Inakoneksi.com, Jakarta – Lembaga Bantuan Hukum (LBH) DPD KNPI DKI Jakarta pada Senin (15/12/2025) secara resmi telah menyampaikan somasi kepada Kepala Kepolisian Negara Republik Indonesia (Kapolri) Listyo Sigit Prabowo terkait keberlakuan Peraturan Kepolisian Negara Republik Indonesia (Perpol) Nomor 10 Tahun 2025.
Somasi tersebut disampaikan langsung oleh Direktur LBH DPD KNPI DKI Jakarta, Hamka Arsyad Refra, S.H., bersama Sekretaris LBH DPD KNPI DKI Jakarta, M. Isbullah Djalil, S.H., dan Ketua OKK DPD KNPI DKI Jakarta, Mahmud Tamher sebagai bentuk keberatan atas pengaturan penugasan anggota Polri aktif ke sejumlah kementerian dan lembaga sipil.
Dalam somasi tersebut, LBH DPD KNPI DKI Jakarta menegaskan bahwa pengaturan penugasan anggota Polri di luar kepolisian telah diatur secara limitatif oleh undang-undang, khususnya Pasal 28 ayat (3) Undang-Undang Nomor 2 Tahun 2002 tentang Kepolisian Negara Republik Indonesia, yang menyatakan bahwa anggota Polri hanya dapat menduduki jabatan di luar kepolisian setelah mengundurkan diri atau pensiun dari dinas kepolisian.
LBH DPD KNPI DKI Jakarta juga merujuk pada Putusan Mahkamah Konstitusi Nomor 114/PUU-XXIII/2025 yang bersifat final dan mengikat, di mana Mahkamah Konstitusi menegaskan bahwa anggota Polri yang menduduki jabatan di luar kepolisian atau jabatan sipil wajib mengundurkan diri atau pensiun.

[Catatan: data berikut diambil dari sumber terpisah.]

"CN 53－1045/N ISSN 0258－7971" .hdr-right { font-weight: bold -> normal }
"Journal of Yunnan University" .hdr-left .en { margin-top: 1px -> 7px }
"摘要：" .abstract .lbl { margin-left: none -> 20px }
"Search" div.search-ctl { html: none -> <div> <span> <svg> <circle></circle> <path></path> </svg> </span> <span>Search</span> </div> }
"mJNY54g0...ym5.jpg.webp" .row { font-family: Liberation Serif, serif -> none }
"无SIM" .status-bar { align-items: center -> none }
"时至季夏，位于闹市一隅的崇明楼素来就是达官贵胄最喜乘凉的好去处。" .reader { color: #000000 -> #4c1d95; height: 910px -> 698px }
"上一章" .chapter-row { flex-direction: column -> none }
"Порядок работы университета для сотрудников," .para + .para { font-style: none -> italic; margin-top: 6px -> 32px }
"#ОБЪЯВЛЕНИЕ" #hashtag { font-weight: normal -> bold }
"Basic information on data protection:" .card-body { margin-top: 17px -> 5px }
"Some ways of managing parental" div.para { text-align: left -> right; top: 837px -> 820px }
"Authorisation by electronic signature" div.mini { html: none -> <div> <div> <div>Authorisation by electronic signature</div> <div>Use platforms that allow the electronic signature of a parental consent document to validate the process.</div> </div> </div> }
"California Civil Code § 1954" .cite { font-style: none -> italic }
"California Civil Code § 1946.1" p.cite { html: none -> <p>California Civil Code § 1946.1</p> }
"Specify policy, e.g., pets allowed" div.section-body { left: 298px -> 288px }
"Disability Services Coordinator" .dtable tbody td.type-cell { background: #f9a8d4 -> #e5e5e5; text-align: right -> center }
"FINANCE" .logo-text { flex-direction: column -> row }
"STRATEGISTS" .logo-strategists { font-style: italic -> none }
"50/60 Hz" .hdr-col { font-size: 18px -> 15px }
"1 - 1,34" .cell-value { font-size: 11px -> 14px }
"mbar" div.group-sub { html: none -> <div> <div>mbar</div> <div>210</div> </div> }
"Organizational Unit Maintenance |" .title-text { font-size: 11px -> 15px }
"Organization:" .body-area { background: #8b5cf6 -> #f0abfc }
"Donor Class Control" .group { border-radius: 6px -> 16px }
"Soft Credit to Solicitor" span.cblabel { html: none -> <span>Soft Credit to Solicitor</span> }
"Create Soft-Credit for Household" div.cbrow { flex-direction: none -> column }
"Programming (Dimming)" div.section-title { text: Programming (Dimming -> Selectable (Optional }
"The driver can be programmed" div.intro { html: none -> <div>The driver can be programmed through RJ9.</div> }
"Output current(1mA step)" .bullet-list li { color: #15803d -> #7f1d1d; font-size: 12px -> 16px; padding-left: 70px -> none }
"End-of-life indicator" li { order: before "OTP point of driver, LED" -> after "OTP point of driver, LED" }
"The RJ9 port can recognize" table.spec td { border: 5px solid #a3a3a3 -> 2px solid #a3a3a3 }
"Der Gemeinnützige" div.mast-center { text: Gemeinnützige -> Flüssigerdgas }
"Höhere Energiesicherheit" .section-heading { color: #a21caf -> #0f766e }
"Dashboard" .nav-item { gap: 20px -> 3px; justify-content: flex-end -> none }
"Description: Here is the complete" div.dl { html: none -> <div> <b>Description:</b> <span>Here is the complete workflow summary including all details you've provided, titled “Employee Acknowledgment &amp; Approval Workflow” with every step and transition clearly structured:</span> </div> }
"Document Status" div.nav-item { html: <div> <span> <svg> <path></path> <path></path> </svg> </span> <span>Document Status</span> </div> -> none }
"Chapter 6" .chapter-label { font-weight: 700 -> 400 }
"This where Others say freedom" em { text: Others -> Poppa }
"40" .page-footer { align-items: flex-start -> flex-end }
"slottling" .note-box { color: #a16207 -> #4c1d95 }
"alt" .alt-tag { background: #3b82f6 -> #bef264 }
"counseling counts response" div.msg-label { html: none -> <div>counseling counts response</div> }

“Dalam putusan tersebut, Mahkamah Konstitusi sekaligus menghapus penjelasan Pasal 28 ayat (3) UU Polri yang selama ini membuka ruang penugasan anggota Polri aktif ke jabatan sipil, karena dinilai menimbulkan ketidakpastian hukum dan bertentangan dengan prinsip negara hukum,” ujar Direktur LBH DPD KNPI DKI Jakarta, Hamka Arsyad Refra, S.H.
Selain itu, somasi tersebut juga menegaskan bahwa Pasal 19 ayat (3) Undang-Undang Nomor 20 Tahun 2023 tentang Aparatur Sipil Negara tidak memberikan dasar hukum bagi penugasan anggota Polri aktif ke jabatan sipil melalui peraturan internal. “Karena secara tegas mensyaratkan bahwa pengisian jabatan ASN yang berasal dari Polri harus sesuai dengan ketentuan Undang-Undang mengenai Kepolisian Negara Republik Indonesia,” ungkapnya.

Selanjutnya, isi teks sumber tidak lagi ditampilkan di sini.